7.1. Introduction
KINSOL is part of a software family called SUNDIALS: SUite of Nonlinear and DIfferential/ALgebraic equation Solvers [81]. This suite consists of CVODE, ARKODE, KINSOL, and IDA, and variants of these with sensitivity analysis capabilities.
KINSOL is a general-purpose nonlinear system solver based on Newton-Krylov solver technology. A fixed point iteration is also included with the release of KINSOL v.2.8.0 and higher.
7.1.1. Historical Background
The first nonlinear solver packages based on Newton-Krylov methods were written in Fortran. In particular, the NKSOL package, written at LLNL, was the first Newton-Krylov solver package written for solution of systems arising in the solution of partial differential equations [28]. This Fortran code made use of Newton’s method to solve the discrete nonlinear systems and applied a preconditioned Krylov linear solver for solution of the Jacobian system at each nonlinear iteration. The key to the Newton-Krylov method was that the matrix-vector multiplies required by the Krylov method could effectively be approximated by a finite difference of the nonlinear system-defining function, avoiding a requirement for the formation of the actual Jacobian matrix. Significantly less memory was required for the solver as a result.
In the late 1990s, there was a push at LLNL to rewrite the nonlinear solver in C and port it to distributed memory parallel machines. Both Newton and Krylov methods are easily implemented in parallel, and this effort gave rise to the KINSOL package. KINSOL is similar to NKSOL in functionality, except that it provides for more options in the choice of linear system methods and tolerances, and has a more modular design to provide flexibility for future enhancements.

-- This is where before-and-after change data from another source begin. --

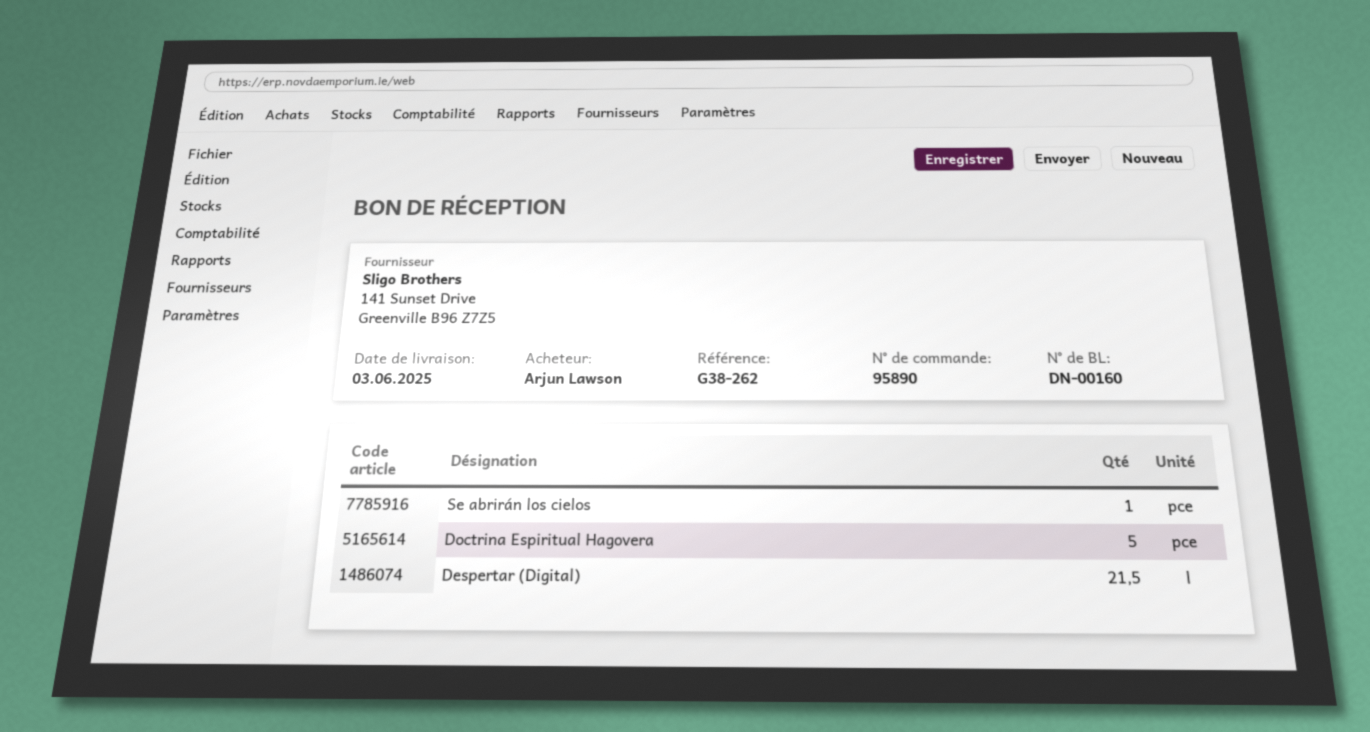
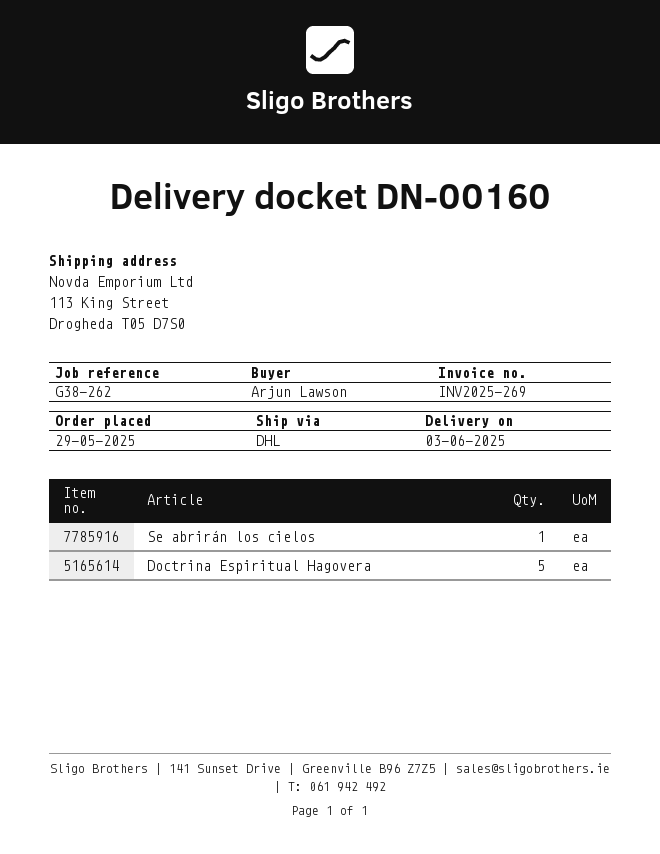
Despertar (Digital): 21.5 -> none

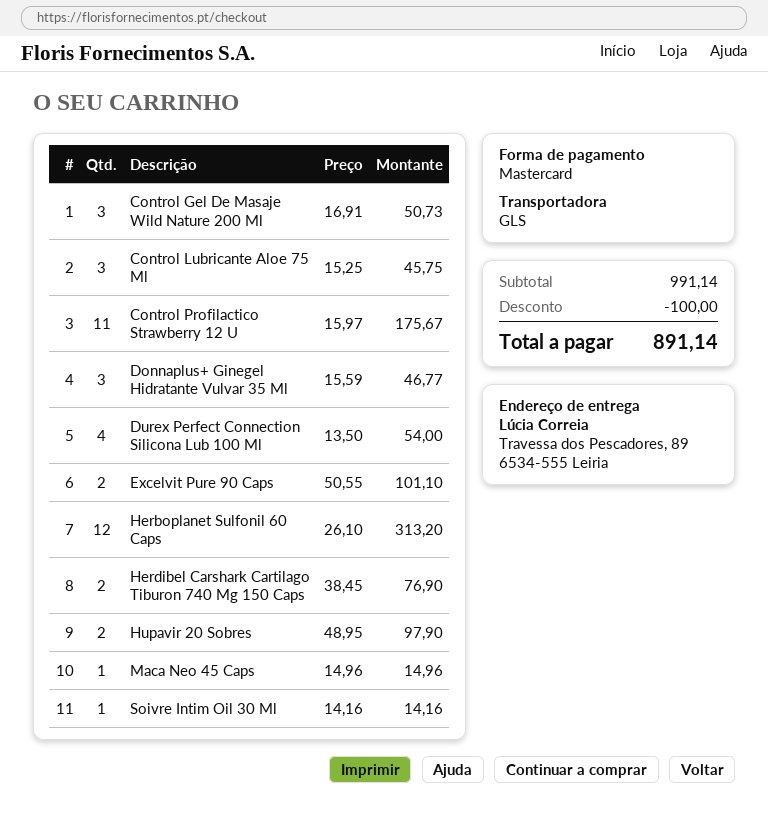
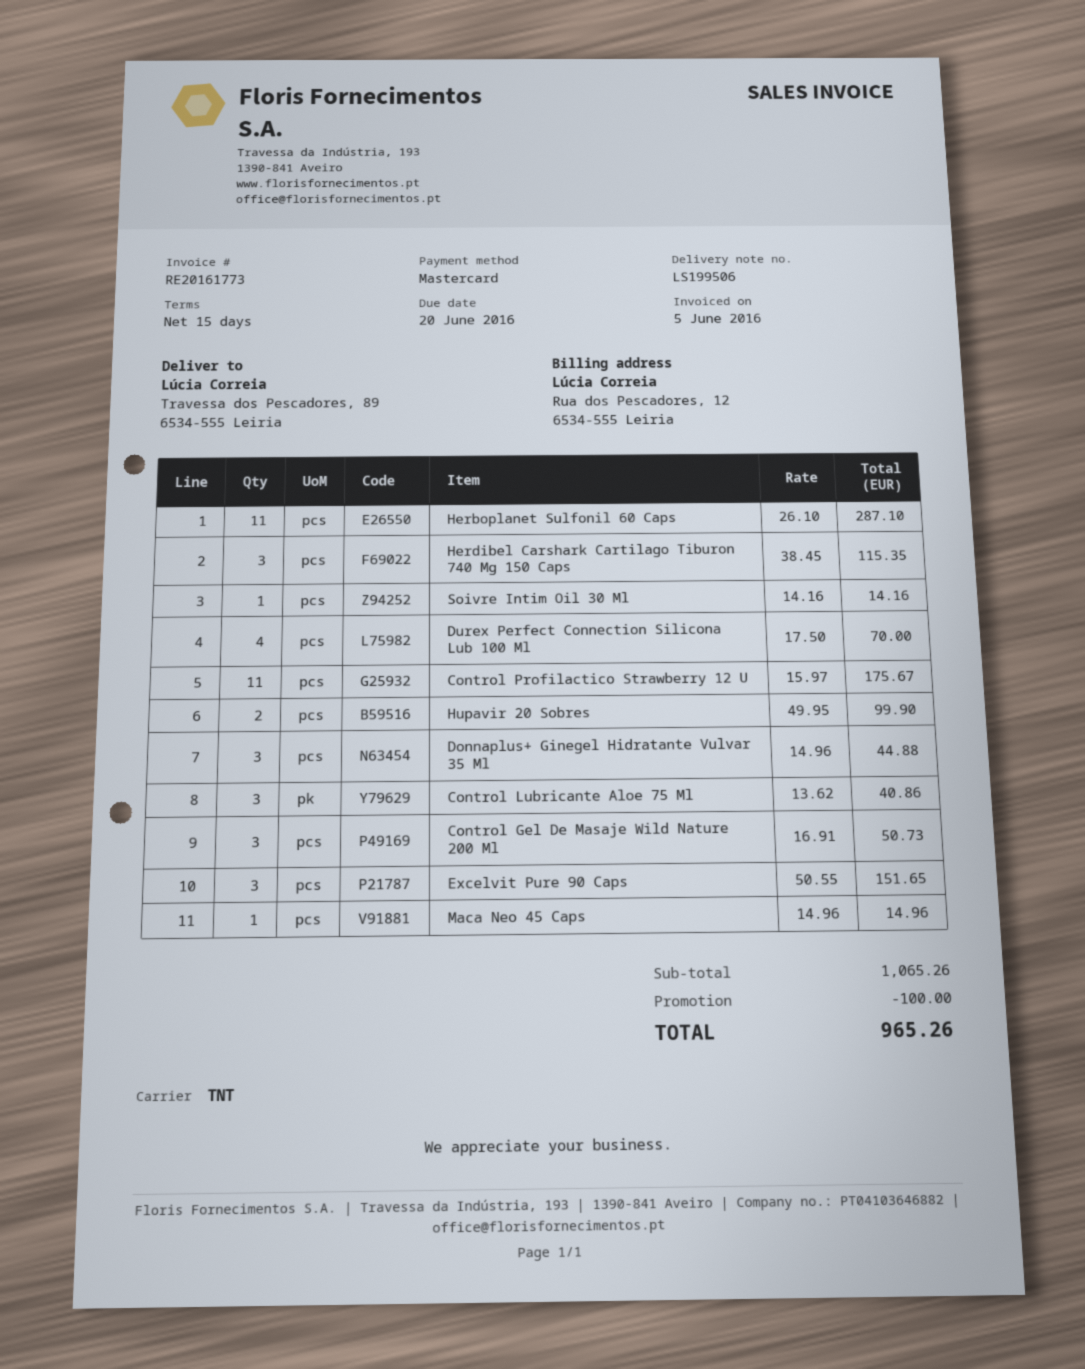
shipping method: GLS -> TNT
Control Lubricante Aloe 75 Ml: 3 x 15.25 = 45.75 -> 3 x 13.62 = 40.86
Donnaplus+ Ginegel Hidratante Vulvar 35 Ml: 3 x 15.59 = 46.77 -> 3 x 14.96 = 44.88
Durex Perfect Connection Silicona Lub 100 Ml: 4 x 13.50 = 54.00 -> 4 x 17.50 = 70.00
Excelvit Pure 90 Caps: 2 x 50.55 = 101.10 -> 3 x 50.55 = 151.65
Herboplanet Sulfonil 60 Caps: 12 x 26.10 = 313.20 -> 11 x 26.10 = 287.10
Herdibel Carshark Cartilago Tiburon 740 Mg 150 Caps: 2 x 38.45 = 76.90 -> 3 x 38.45 = 115.35
Hupavir 20 Sobres: 2 x 48.95 = 97.90 -> 2 x 49.95 = 99.90
subtotal: 991.14 -> 1065.26
total: 891.14 -> 965.26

At present, KINSOL may utilize a variety of Krylov methods provided in SUNDIALS. These methods include the GMRES (Generalized Minimal RESidual) [122], FGMRES (Flexible Generalized Minimum RESidual) [121], Bi-CGStab (Bi-Conjugate Gradient Stabilized) [157], TFQMR (Transpose-Free Quasi-Minimal Residual) [64], and PCG (Preconditioned Conjugate Gradient) [76] linear iterative methods. As Krylov methods, these require little matrix storage for solving the Newton equations as compared to direct methods. However, the algorithms allow for a user-supplied preconditioner, and, for most problems, preconditioning is essential for an efficient solution. For very large nonlinear algebraic systems, the Krylov methods are preferable over direct linear solver methods, and are often the only feasible choice. Among the Krylov methods in SUNDIALS, we recommend GMRES as the best overall choice. However, users are encouraged to compare all options, especially if encountering convergence failures with GMRES. Bi-CGStab and TFQMR have an advantage in storage requirements, in that the number of workspace vectors they require is fixed, while that number for GMRES depends on the desired Krylov subspace size. FGMRES has an advantage in that it is designed to support preconditioners that vary between iterations (e.g., iterative methods). PCG exhibits rapid convergence and minimal workspace vectors, but only works for symmetric linear systems.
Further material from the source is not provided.